§ Task goal:
Records follow. Select each line holding "ascending".

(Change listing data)
-----
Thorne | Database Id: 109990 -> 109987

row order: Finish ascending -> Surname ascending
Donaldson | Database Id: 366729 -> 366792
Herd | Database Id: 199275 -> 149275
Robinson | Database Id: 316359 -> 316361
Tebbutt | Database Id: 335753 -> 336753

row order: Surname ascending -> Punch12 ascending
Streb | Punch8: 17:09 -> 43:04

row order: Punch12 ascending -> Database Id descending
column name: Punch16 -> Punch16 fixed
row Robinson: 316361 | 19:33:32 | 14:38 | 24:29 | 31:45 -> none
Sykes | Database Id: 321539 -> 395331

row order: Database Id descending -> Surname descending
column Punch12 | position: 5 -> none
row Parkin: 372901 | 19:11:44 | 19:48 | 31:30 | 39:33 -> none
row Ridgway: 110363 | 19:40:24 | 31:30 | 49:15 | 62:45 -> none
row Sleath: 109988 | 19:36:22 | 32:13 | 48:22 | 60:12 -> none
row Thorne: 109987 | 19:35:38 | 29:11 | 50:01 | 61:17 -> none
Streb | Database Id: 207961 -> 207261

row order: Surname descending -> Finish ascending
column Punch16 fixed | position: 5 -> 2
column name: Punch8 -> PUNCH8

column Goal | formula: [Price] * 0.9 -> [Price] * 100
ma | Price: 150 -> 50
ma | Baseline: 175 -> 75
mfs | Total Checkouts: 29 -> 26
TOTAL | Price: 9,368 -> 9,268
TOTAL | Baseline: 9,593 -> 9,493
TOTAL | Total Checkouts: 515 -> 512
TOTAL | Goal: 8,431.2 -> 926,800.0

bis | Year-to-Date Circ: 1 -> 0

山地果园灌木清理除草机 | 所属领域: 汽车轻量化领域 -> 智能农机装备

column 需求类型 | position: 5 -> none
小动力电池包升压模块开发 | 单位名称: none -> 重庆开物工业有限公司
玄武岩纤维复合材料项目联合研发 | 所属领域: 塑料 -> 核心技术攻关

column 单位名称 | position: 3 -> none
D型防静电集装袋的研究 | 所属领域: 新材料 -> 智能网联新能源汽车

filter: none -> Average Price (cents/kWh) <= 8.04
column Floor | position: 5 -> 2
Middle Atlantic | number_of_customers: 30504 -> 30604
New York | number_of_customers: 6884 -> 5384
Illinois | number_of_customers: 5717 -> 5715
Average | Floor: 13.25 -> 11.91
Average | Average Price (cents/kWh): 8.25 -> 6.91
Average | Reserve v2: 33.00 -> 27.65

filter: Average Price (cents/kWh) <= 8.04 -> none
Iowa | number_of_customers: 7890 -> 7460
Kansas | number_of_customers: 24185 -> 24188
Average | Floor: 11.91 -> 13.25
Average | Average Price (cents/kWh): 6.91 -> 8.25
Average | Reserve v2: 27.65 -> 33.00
-----
§ Exercise solution:
row order: Finish ascending -> Surname ascending
row order: Surname ascending -> Punch12 ascending
row order: Punch12 ascending -> Database Id descending
row order: Surname descending -> Finish ascending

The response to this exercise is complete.